[Information given Boundary: Start]

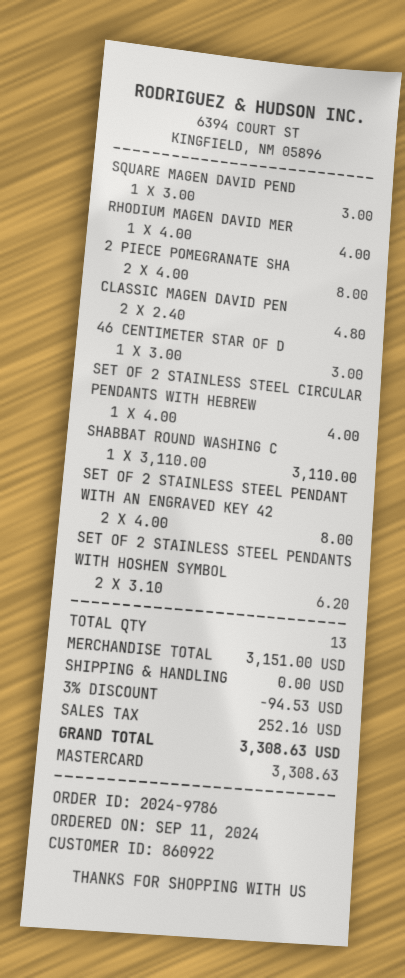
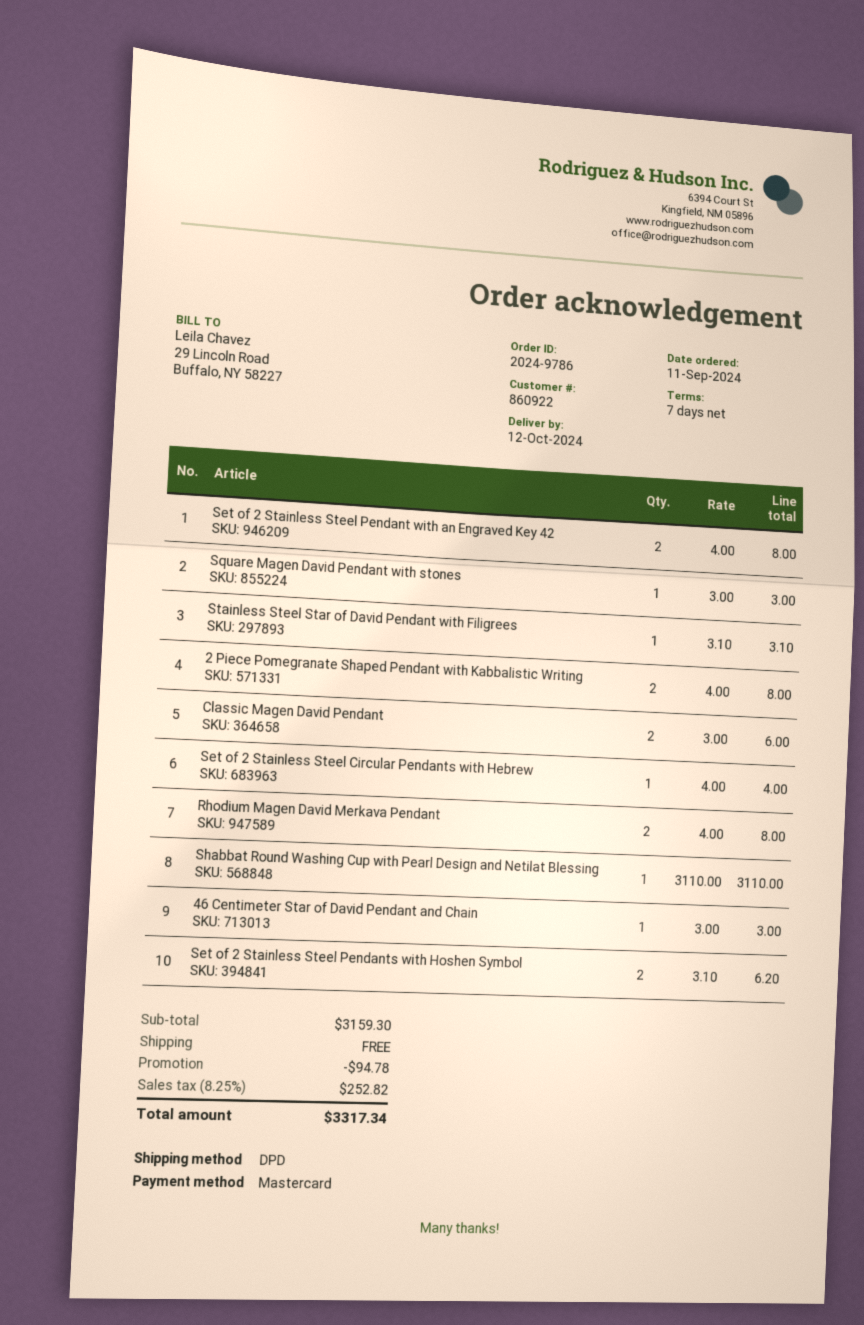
RHODIUM MAGEN DAVID MER: 1 x 4.00 = 4.00 -> 2 x 4.00 = 8.00
CLASSIC MAGEN DAVID PEN: 2 x 2.40 = 4.80 -> 2 x 3.00 = 6.00
Stainless Steel Star of David Pendant with Filigrees: none -> 1 x 3.10 = 3.10
subtotal: 3151.00 -> 3159.30
discount: 94.53 -> 94.78
tax: 252.16 -> 252.82
total: 3308.63 -> 3317.34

[Information given Boundary: End]

### Work required
Omitting the images, transcribe every record exactly.

### Solved problem
RHODIUM MAGEN DAVID MER: 1 x 4.00 = 4.00 -> 2 x 4.00 = 8.00
CLASSIC MAGEN DAVID PEN: 2 x 2.40 = 4.80 -> 2 x 3.00 = 6.00
Stainless Steel Star of David Pendant with Filigrees: none -> 1 x 3.10 = 3.10
subtotal: 3151.00 -> 3159.30
discount: 94.53 -> 94.78
tax: 252.16 -> 252.82
total: 3308.63 -> 3317.34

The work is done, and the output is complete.